TO DO
An exact transcription of every entry is required, with the images left out.

DATA RECORDS
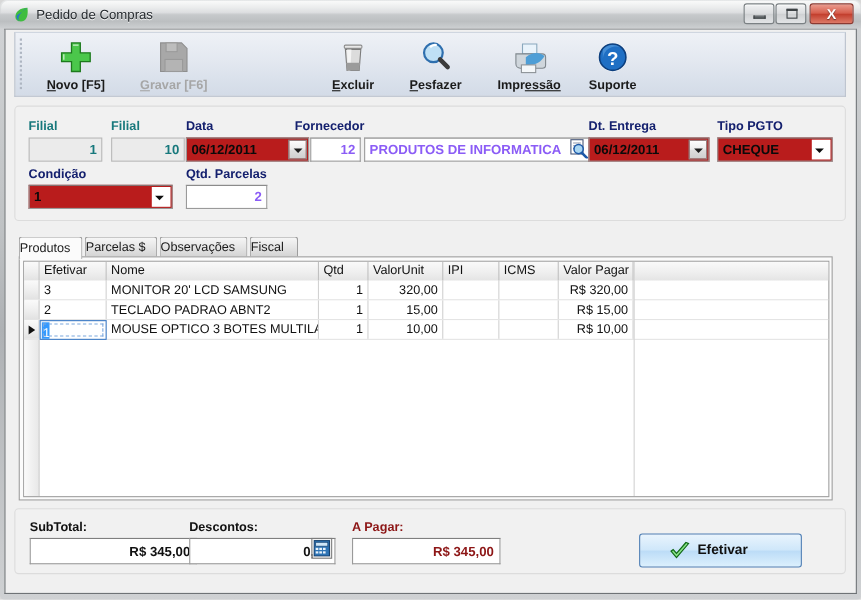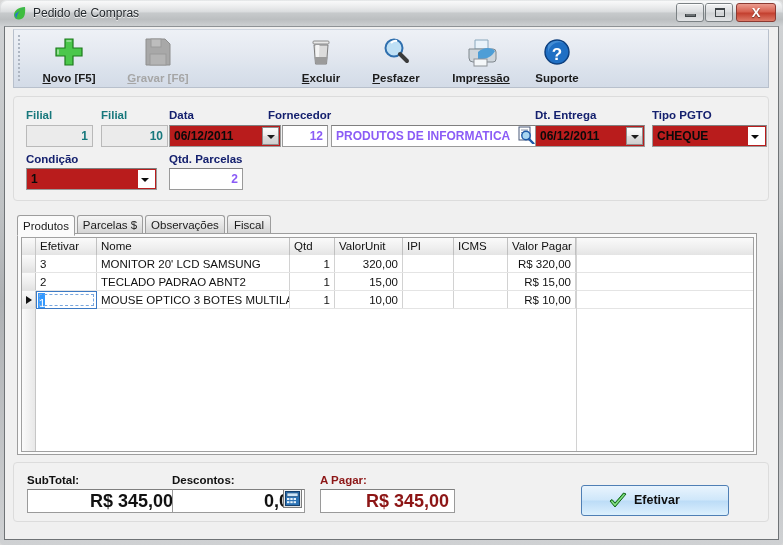--- a/index.html
+++ b/index.html
@@ -377,7 +377,7 @@
     </div>
 
     <div class="fld-label lbl-navy" style="left:638px; top:12px;">Tipo PGTO</div>
-    <div class="combo flat" style="left:638px; top:28px; width:115px;">
+    <div class="combo flat" style="left:638px; top:28px; width:105px;">
       <div class="ctext">CHEQUE</div>
       <div class="cbtn"></div>
     </div>

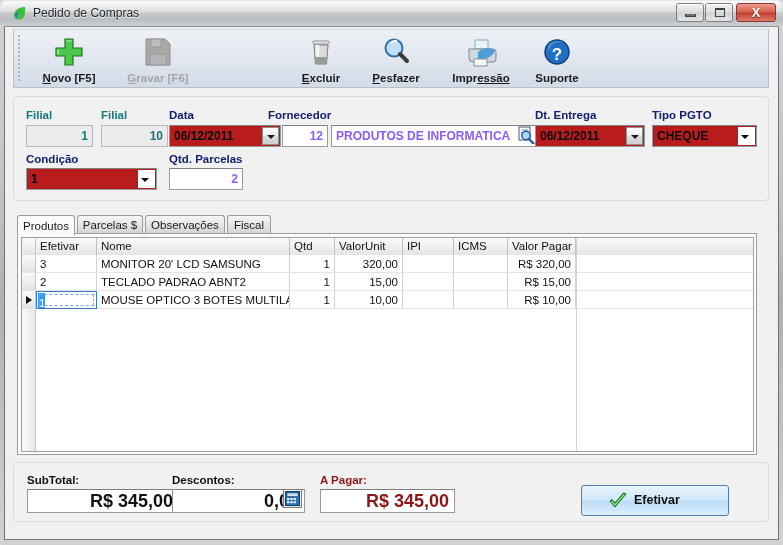--- a/index.html
+++ b/index.html
@@ -131,7 +131,7 @@
   
   #tabstrip { position:absolute; left:17px; top:215px; width:740px; height:18px; }
   .tab {
-    position:absolute; top:0; height:19px; line-height:18px; text-align:center;
+    position:absolute; top:0; height:19px; line-height:18px; 
     font-size:11.5px; color:#1a1a1a; cursor:default;
     border:1px solid #9d9d9d; border-bottom:none; border-radius:3px 3px 0 0;
     background:linear-gradient(to bottom,#f6f6f6,#e3e3e3 55%,#d2d2d2);

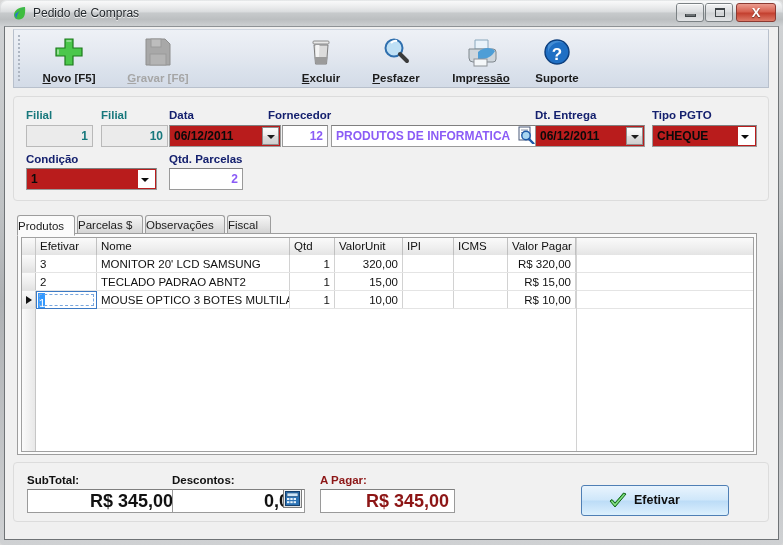--- a/index.html
+++ b/index.html
@@ -192,7 +192,7 @@
   .totinp {
     position:absolute; height:24px; background:#fff;
     border:1px solid #9a9a9a; border-top-color:#7f7f7f;
-    font-size:18px; font-weight:bold; text-align:right; line-height:22px;
+    font-size:12px; font-weight:bold; text-align:right; line-height:22px;
     padding:0 5px; color:#111; white-space:nowrap; overflow:hidden;
   }
   .totinp.red { color:#8d1616; }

EXERCISE RESPONSE
--- a/index.html
+++ b/index.html
@@ -377,7 +377,7 @@
     </div>
 
     <div class="fld-label lbl-navy" style="left:638px; top:12px;">Tipo PGTO</div>
-    <div class="combo flat" style="left:638px; top:28px; width:115px;">
+    <div class="combo flat" style="left:638px; top:28px; width:105px;">
       <div class="ctext">CHEQUE</div>
       <div class="cbtn"></div>
     </div>

--- a/index.html
+++ b/index.html
@@ -131,7 +131,7 @@
   
   #tabstrip { position:absolute; left:17px; top:215px; width:740px; height:18px; }
   .tab {
-    position:absolute; top:0; height:19px; line-height:18px; text-align:center;
+    position:absolute; top:0; height:19px; line-height:18px; 
     font-size:11.5px; color:#1a1a1a; cursor:default;
     border:1px solid #9d9d9d; border-bottom:none; border-radius:3px 3px 0 0;
     background:linear-gradient(to bottom,#f6f6f6,#e3e3e3 55%,#d2d2d2);

--- a/index.html
+++ b/index.html
@@ -192,7 +192,7 @@
   .totinp {
     position:absolute; height:24px; background:#fff;
     border:1px solid #9a9a9a; border-top-color:#7f7f7f;
-    font-size:18px; font-weight:bold; text-align:right; line-height:22px;
+    font-size:12px; font-weight:bold; text-align:right; line-height:22px;
     padding:0 5px; color:#111; white-space:nowrap; overflow:hidden;
   }
   .totinp.red { color:#8d1616; }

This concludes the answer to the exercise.